[What the task asks] Please restate the data that follows word for word, with the pictures left out.

_____

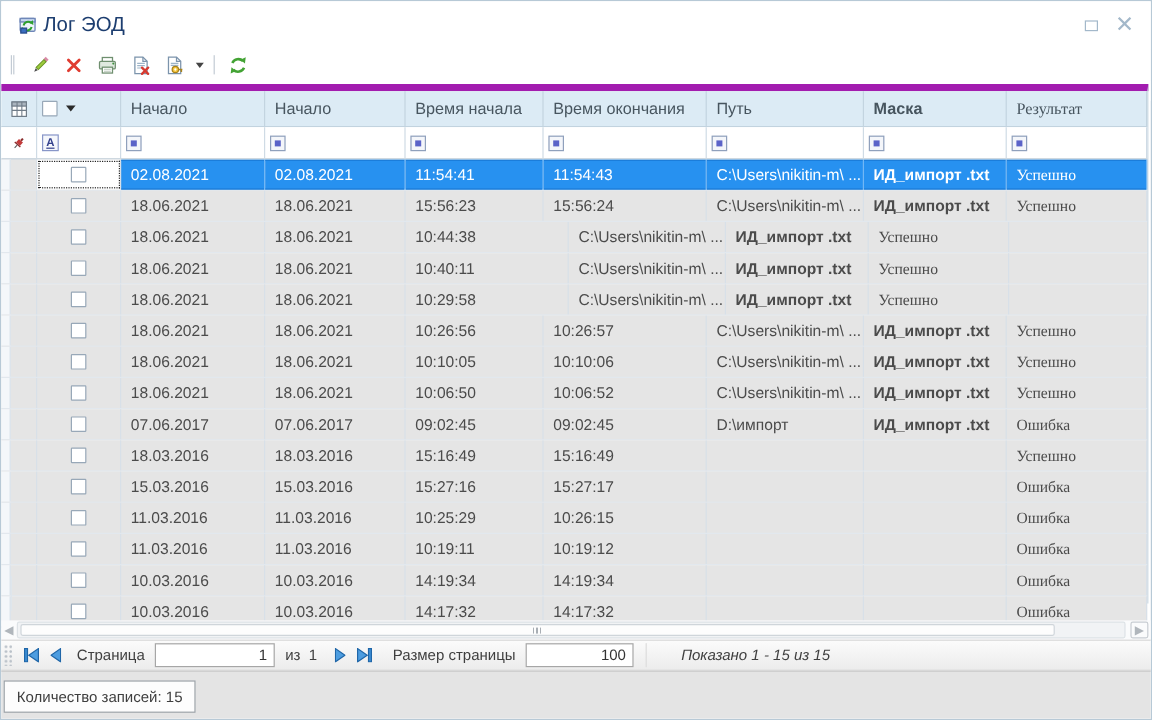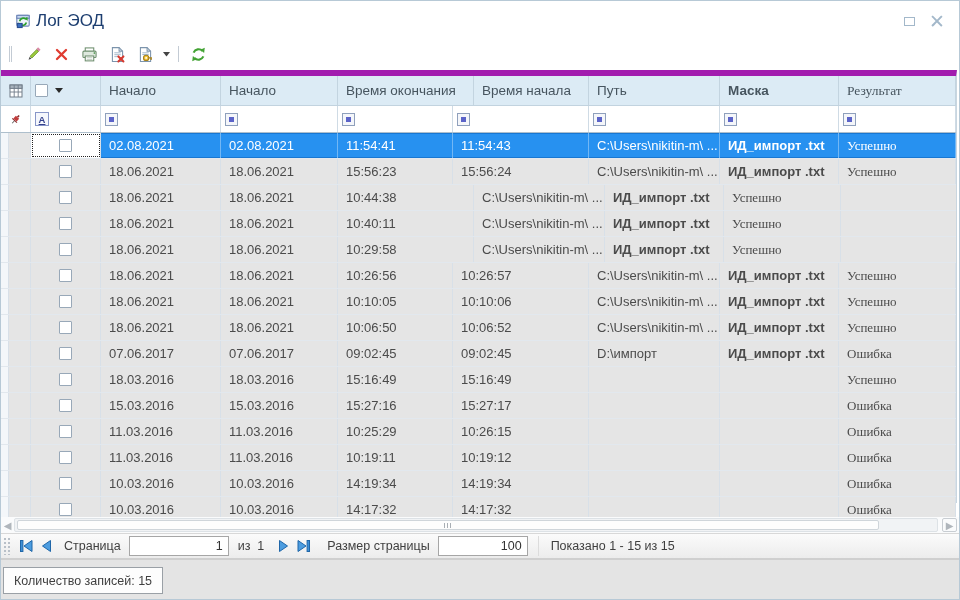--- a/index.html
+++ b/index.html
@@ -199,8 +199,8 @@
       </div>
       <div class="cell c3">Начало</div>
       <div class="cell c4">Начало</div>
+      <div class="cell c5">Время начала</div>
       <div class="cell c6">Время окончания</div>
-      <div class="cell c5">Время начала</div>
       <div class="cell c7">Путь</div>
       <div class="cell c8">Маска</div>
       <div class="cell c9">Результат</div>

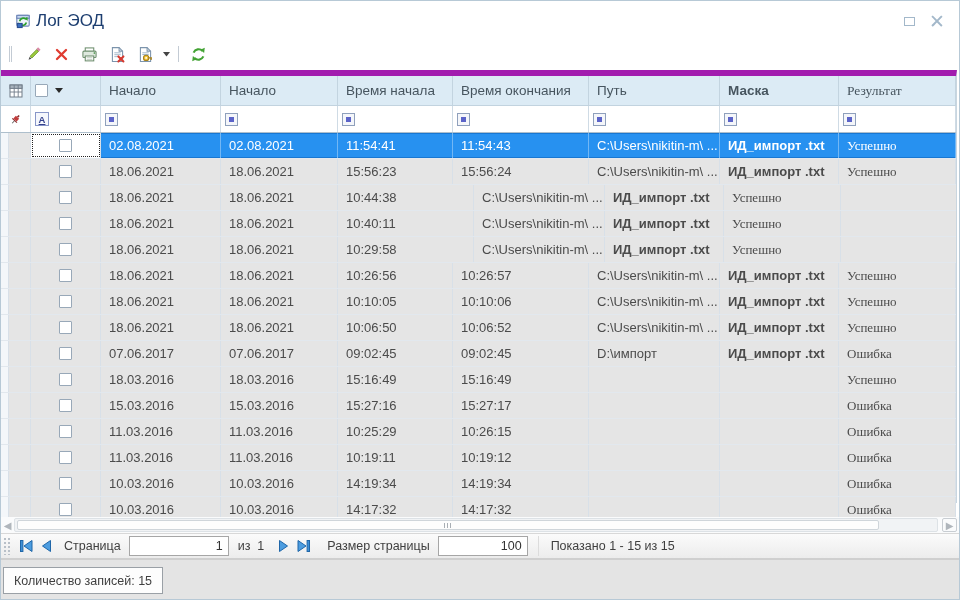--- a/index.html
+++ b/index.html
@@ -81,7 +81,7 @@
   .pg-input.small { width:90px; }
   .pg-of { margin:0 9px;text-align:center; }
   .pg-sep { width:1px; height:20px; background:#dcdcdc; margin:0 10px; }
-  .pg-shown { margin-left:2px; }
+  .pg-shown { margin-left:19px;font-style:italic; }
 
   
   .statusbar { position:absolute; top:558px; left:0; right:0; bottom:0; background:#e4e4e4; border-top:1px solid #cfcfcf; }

_____

[Worked solution]
--- a/index.html
+++ b/index.html
@@ -199,8 +199,8 @@
       </div>
       <div class="cell c3">Начало</div>
       <div class="cell c4">Начало</div>
+      <div class="cell c5">Время начала</div>
       <div class="cell c6">Время окончания</div>
-      <div class="cell c5">Время начала</div>
       <div class="cell c7">Путь</div>
       <div class="cell c8">Маска</div>
       <div class="cell c9">Результат</div>

--- a/index.html
+++ b/index.html
@@ -81,7 +81,7 @@
   .pg-input.small { width:90px; }
   .pg-of { margin:0 9px;text-align:center; }
   .pg-sep { width:1px; height:20px; background:#dcdcdc; margin:0 10px; }
-  .pg-shown { margin-left:2px; }
+  .pg-shown { margin-left:19px;font-style:italic; }
 
   
   .statusbar { position:absolute; top:558px; left:0; right:0; bottom:0; background:#e4e4e4; border-top:1px solid #cfcfcf; }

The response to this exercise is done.